Begin at the line containing "none -> <span>电话应答</span>" in the records below, end at the line containing "none -> <span>方便搬迁</span>", and retype each line in that span exactly. No other line and no image should appear.

Data provided:
------------------------

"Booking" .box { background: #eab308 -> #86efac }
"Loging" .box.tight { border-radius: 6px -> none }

------------------------

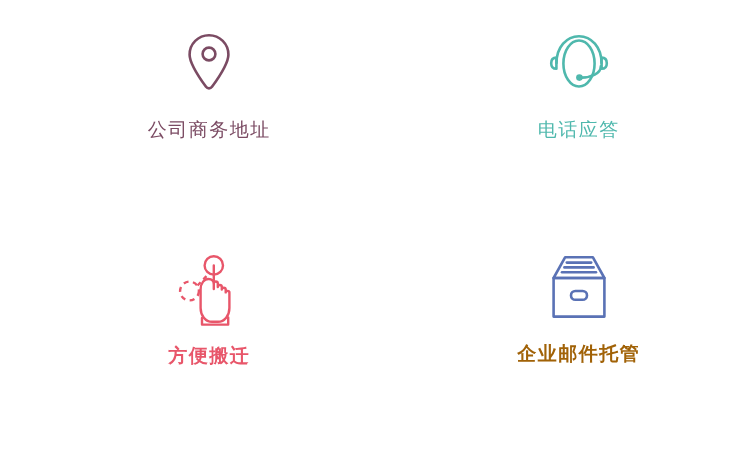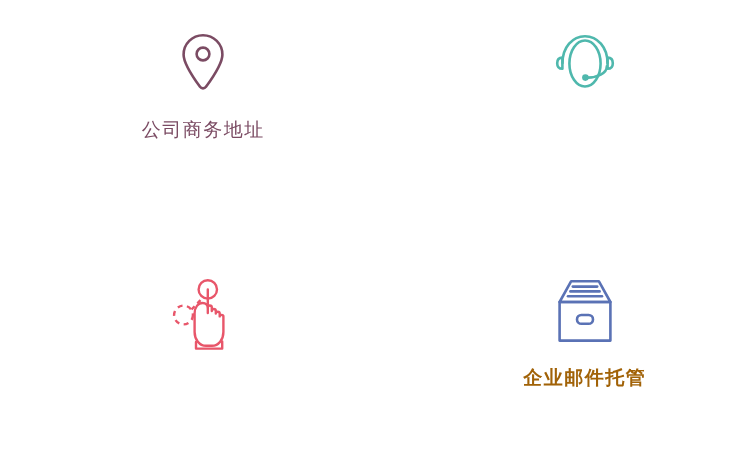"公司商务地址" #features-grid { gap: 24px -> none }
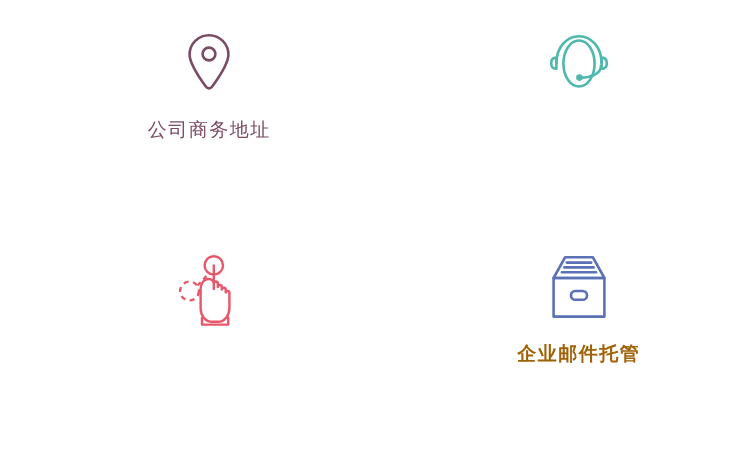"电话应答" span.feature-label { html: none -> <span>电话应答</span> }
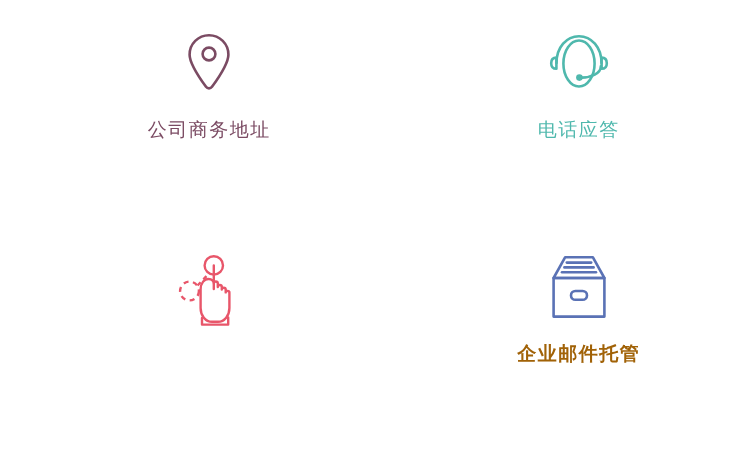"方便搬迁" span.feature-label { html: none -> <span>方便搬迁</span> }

------------------------

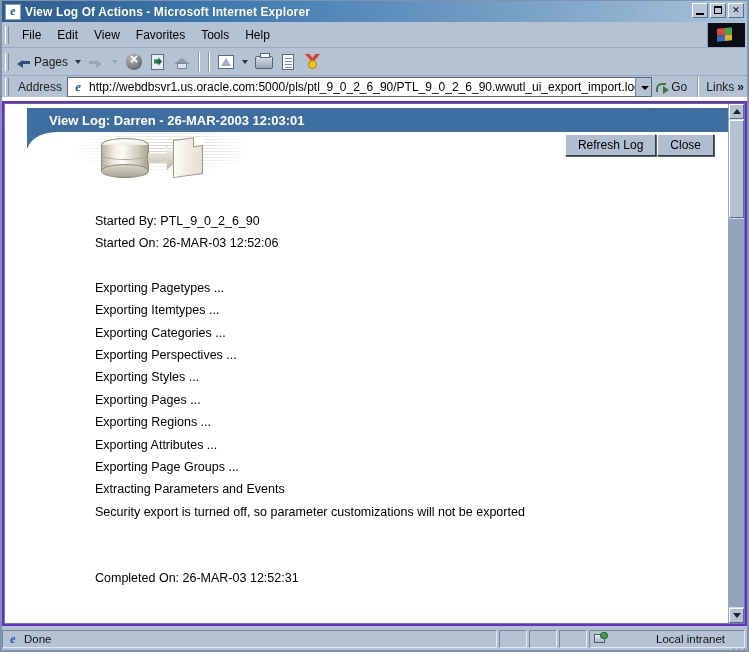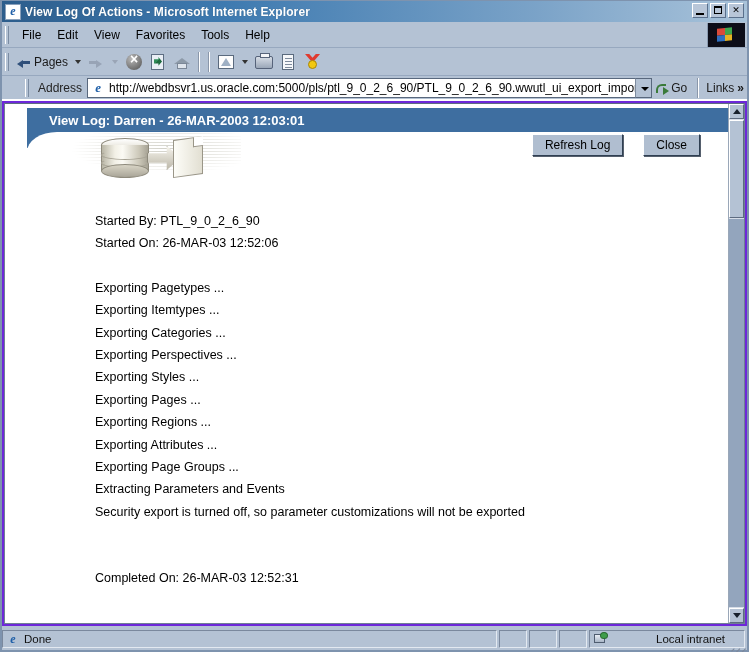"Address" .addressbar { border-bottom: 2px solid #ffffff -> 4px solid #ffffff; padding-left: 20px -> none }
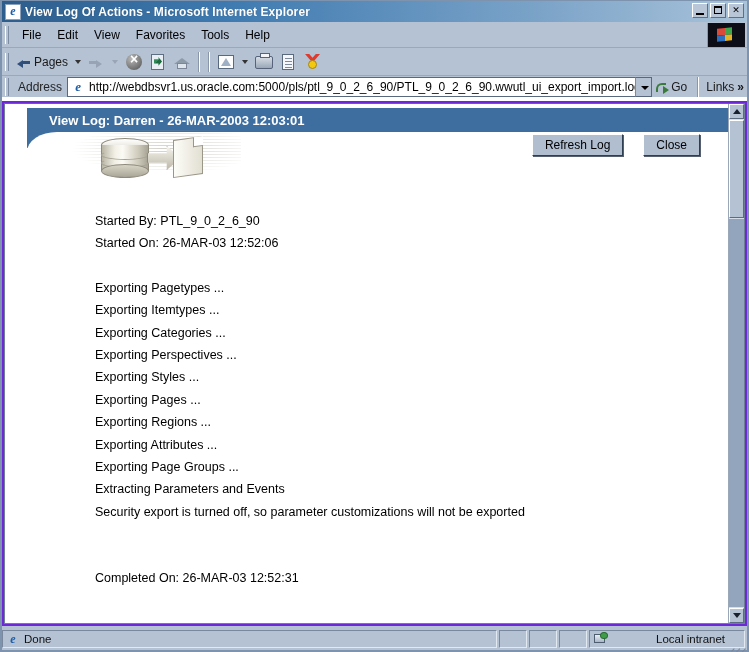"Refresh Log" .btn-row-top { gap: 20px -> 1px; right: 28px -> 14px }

------------------------

Reply:
"电话应答" span.feature-label { html: none -> <span>电话应答</span> }
"方便搬迁" span.feature-label { html: none -> <span>方便搬迁</span> }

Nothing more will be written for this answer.